- Ribbon bar of the medal
- Type: Long service medal
- Awarded for: At least 12 years of active service
- Presented by: the United Kingdom Royal Naval Auxiliary Service
- Eligibility: Members of the Royal Naval Auxiliary Service
- Established: July 1965

Order of Wear
- Next (higher): Royal Naval Wireless Auxiliary Reserve Long Service and Good Conduct Medal
- Next (lower): Air Efficiency Award

= Royal Naval Auxiliary Service Long Service Medal =

The Royal Naval Auxiliary Service Long Service Medal was an award of the Royal Naval Auxiliary Service. The medal recognized 12 years of service, with bars being awarded for 12 subsequent years of service.

==Appearance==
The medal is 36 mm in diameter and made of cupro-nickel.

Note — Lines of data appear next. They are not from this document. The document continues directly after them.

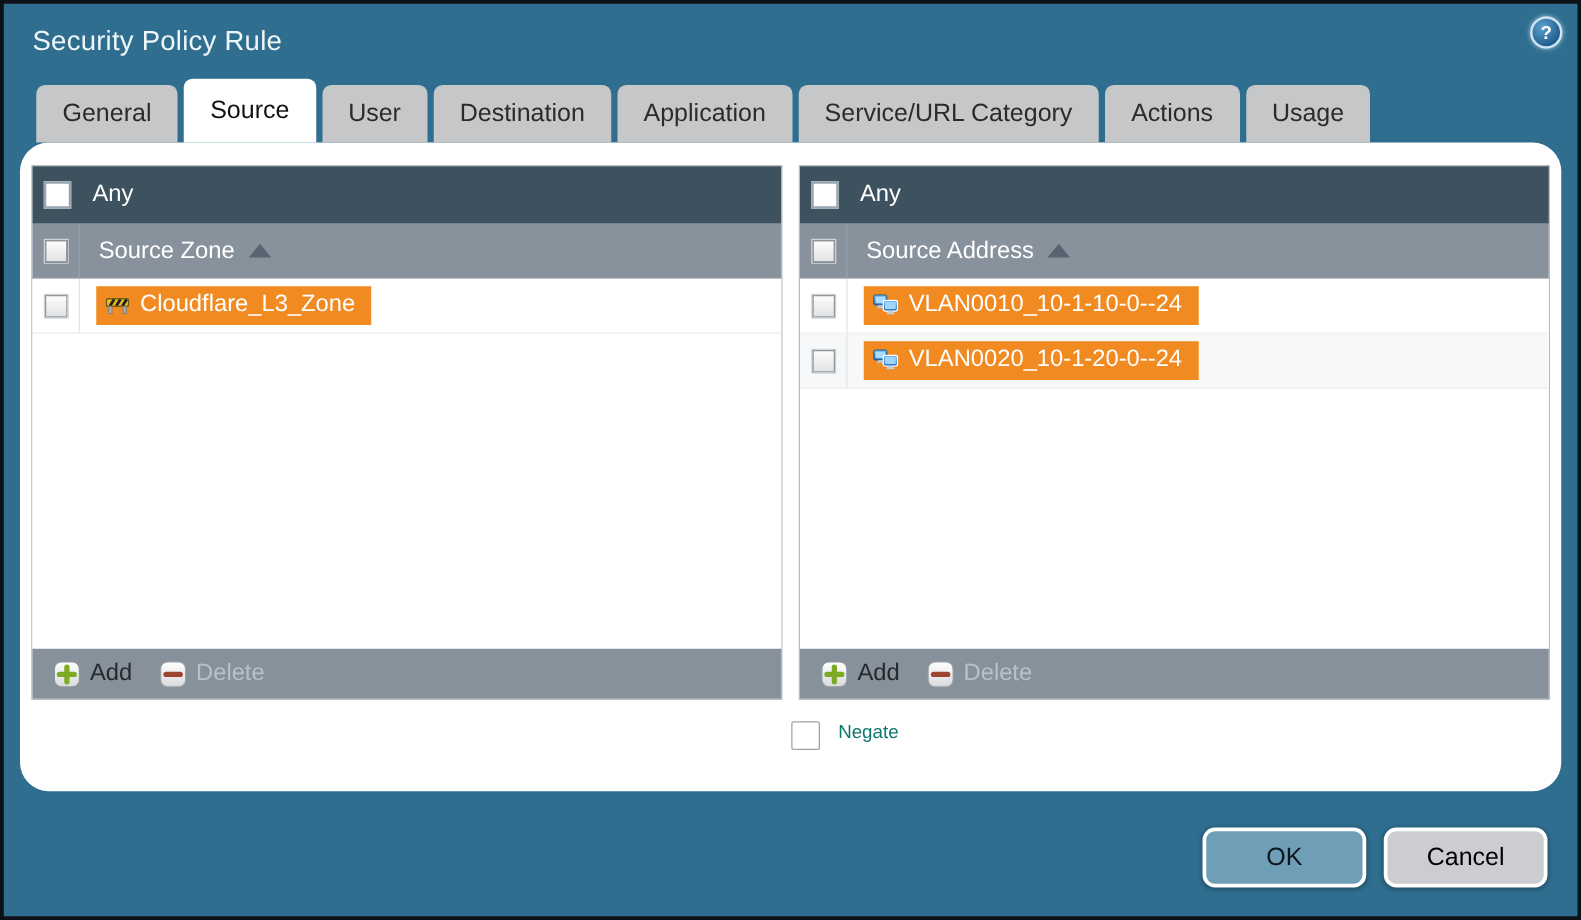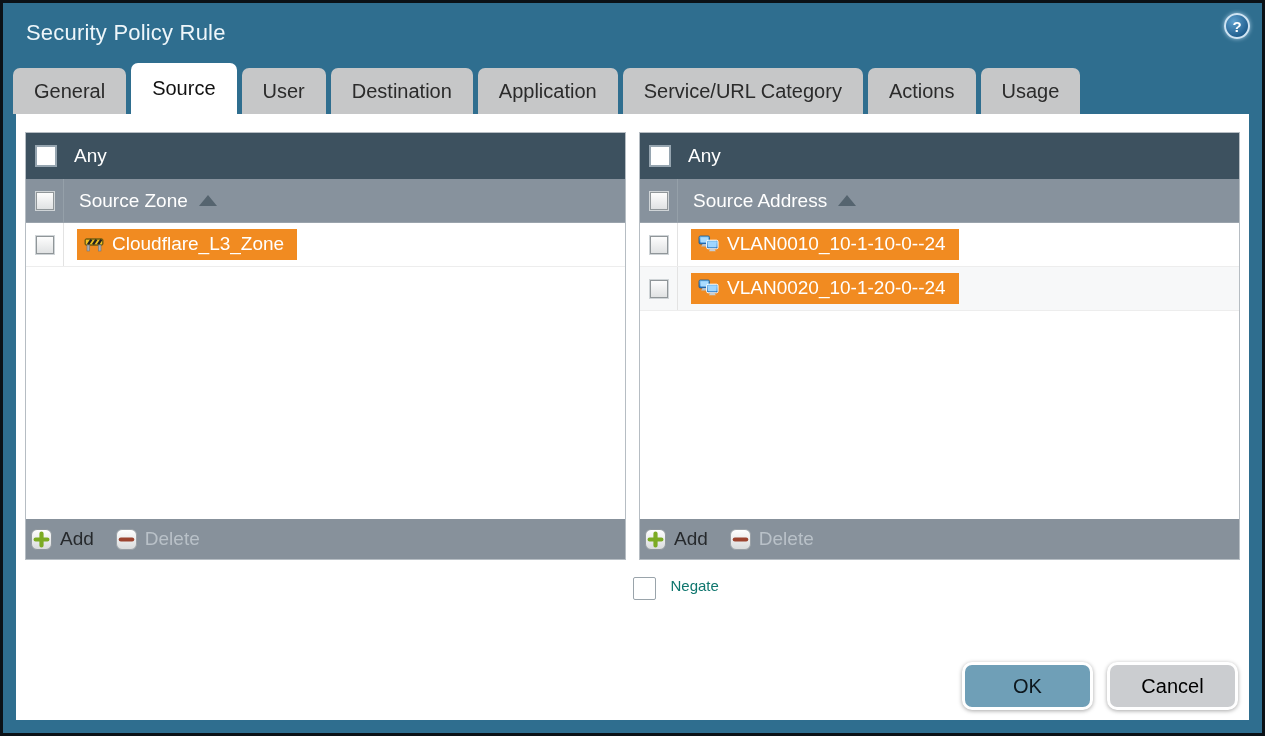--- a/index.html
+++ b/index.html
@@ -31,41 +31,42 @@
     border: 2px solid #cfe4f3;
     box-shadow: 0 0 4px rgba(210,235,255,.7);
     color: #fff; font-size: 15px; font-weight: bold;
     display: flex; align-items: center; justify-content: center;
     cursor: pointer;
   }
 
   
   .tabs {
     display: flex; align-items: flex-end;
-    padding-left: 10px; gap: 5px; height: 51px;
+    padding-left: 26px; gap: 5px; height: 51px;
   }
   .tab {
     background: #c6c7c8;
     border-radius: 7px 7px 0 0;
     padding: 0 21px;
     height: 46px;
     display: flex; align-items: center;
     font-size: 20px; color: #2b2b2b;
     cursor: pointer; white-space: nowrap;
   }
   .tab.active {
     background: #ffffff; height: 51px; color: #111;
   }
 
   
   .content {
     background: #fff;
     margin: 0 13px;
-    height: 606px;
+    height: 519px;
     padding: 18px 9px 0 9px;
+    border-radius: 23px;
   }
 
   .panels { display: flex; gap: 13px; }
   .panel {
     flex: 1;
     height: 428px;
     border: 1px solid #b6bdc3;
     display: flex; flex-direction: column;
     background: #fff;
   }
@@ -125,21 +126,21 @@
     background: #f18b21; color: #fff;
     font-size: 19px; line-height: 1;
     padding: 5px 13px 7px 7px;
   }
   .chip .obj-icon { display: inline-flex; }
 
   .panel-footer {
     height: 40px; flex: 0 0 40px;
     background: #87919b;
     display: flex; align-items: center;
-    padding-left: 5px; gap: 22px;
+    padding-left: 17px; gap: 22px;
   }
   .ftr-btn {
     display: inline-flex; align-items: center; gap: 8px;
     font-size: 19px; color: #26292c; cursor: pointer;
   }
   .ftr-btn.disabled { color: #b9c1c8; cursor: default; }
 
   .negate-row {
     display: flex; align-items: flex-start; gap: 15px;
     margin: 17px 0 0 50%;

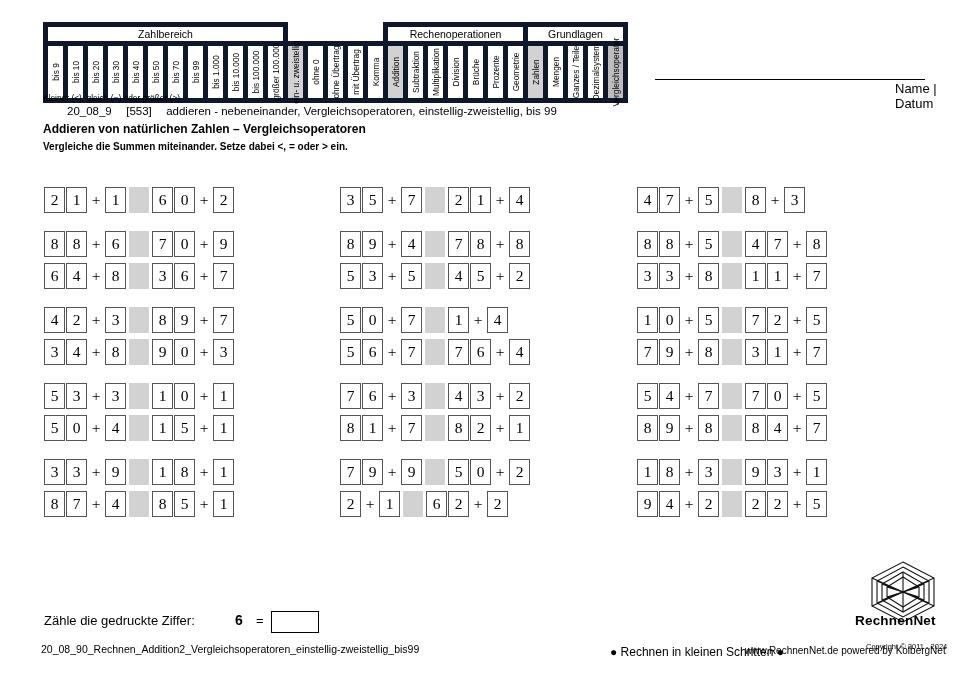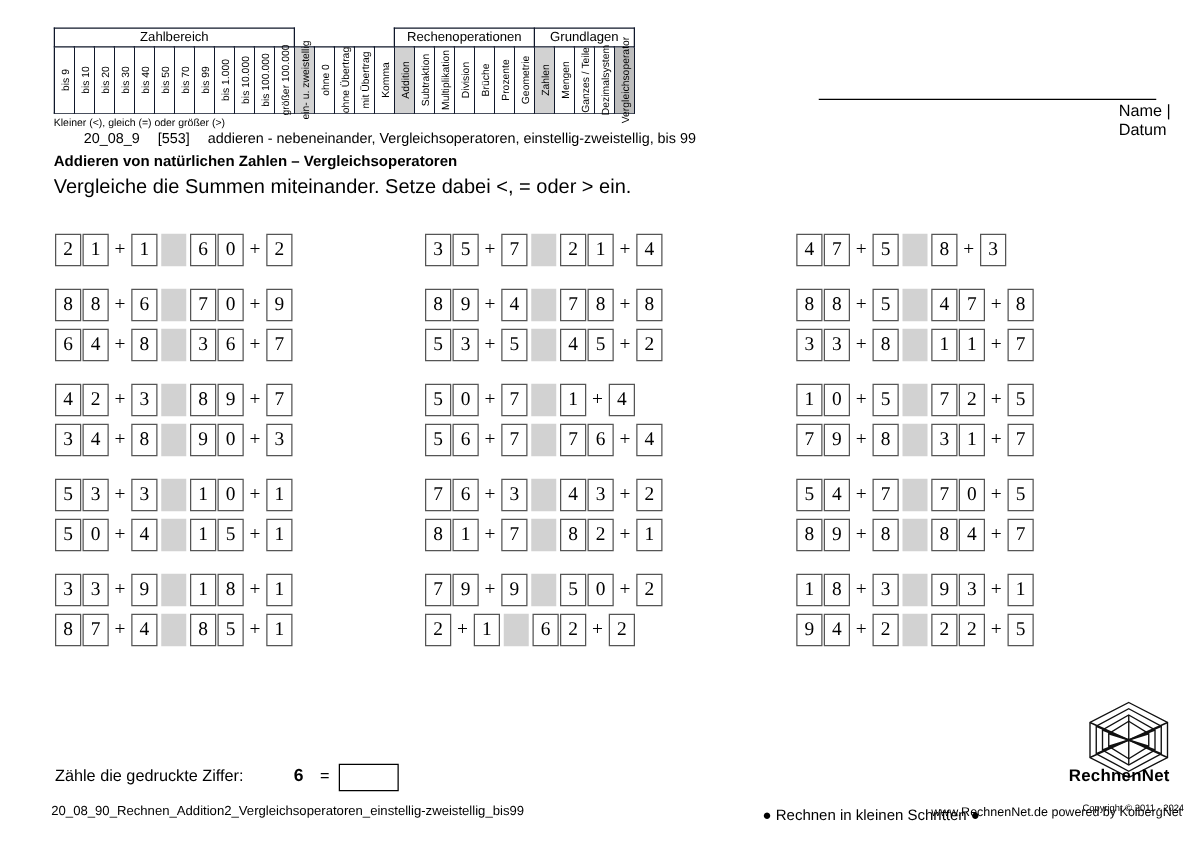--- a/index.html
+++ b/index.html
@@ -4,41 +4,41 @@
 <style>
   html,body{margin:0;padding:0;}
   body{
     width:963px;height:681px;background:#ffffff;
     font-family:"Liberation Sans", sans-serif;
     color:#000;overflow:hidden;position:relative;
   }
   
   #header{position:absolute;left:43px;top:22px;width:610px;height:70px;}
   .hdr-table{border-collapse:collapse;table-layout:fixed;}
-  .hdr-table td,.hdr-table th{border:1px solid #0f172a;padding:0;font-weight:normal;}
+  .hdr-table td,.hdr-table th{border:5px solid #0f172a;padding:0;font-weight:normal;}
   .grp{height:14px;font-size:10.5px;text-align:center;vertical-align:middle;background:#fff;}
   .grp.empty{border:none;}
   .vcell{
     width:15px;height:52px;position:relative;background:#ffffff;
   }
   .vcell .vtxt{
     position:absolute;left:50%;top:50%;
     transform:translate(-50%,-50%) rotate(-90deg);
     white-space:nowrap;font-size:8.3px;line-height:1;
   }
   .vcell.grey{background:#d2d2d2;}
   .vcell.grey2{background:#bdbdbd;}
   .note{position:absolute;left:43px;top:93px;font-size:8.4px;}
   .nameline{position:absolute;left:655px;top:78px;width:270px;border-bottom:1px solid #000;height:1px;}
   .namelbl{position:absolute;left:875px;top:81px;font-size:13px;padding-left:20px;}
   
   .code-line{position:absolute;left:43px;top:105px;font-size:11.5px;margin-left:24px;}
   .code-line .sp{display:inline-block;}
   .title{position:absolute;left:43px;top:122px;font-size:12px;font-weight:bold;}
-  .subtitle{position:absolute;left:43px;top:141px;font-size:16px;font-weight:normal;}
+  .subtitle{position:absolute;left:43px;top:141px;font-size:10px;font-weight:bold;}
   
   #exercises{position:absolute;left:0;top:186px;width:963px;}
   .col{position:absolute;top:0;}
   .col1{left:44px;}
   .col2{left:340px;}
   .col3{left:637px;}
   .rowgroup{margin-bottom:0;}
   .exrow{display:flex;align-items:center;height:28px;margin-bottom:16px;}
   .exrow.tight{margin-bottom:4px;}
   .digit{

The obverse depicts the crowned effigy of Elizabeth II. Around the edge are the words in relief ELIZABETH II DEI GRATIA REGINA F·D. The reverse bears an anchor surmounted by a naval crown surrounded by a wreath. Around the edge are the words in relief ROYAL NAVAL AUXILIARY SERVICE LONG SERVICE. Recipient's names are impressed upon the edge of the medal in capital letters.

The medal is suspended from a dark blue ribbon with a narrow central green stripe. Near the edges are narrow green stripes bordered in white.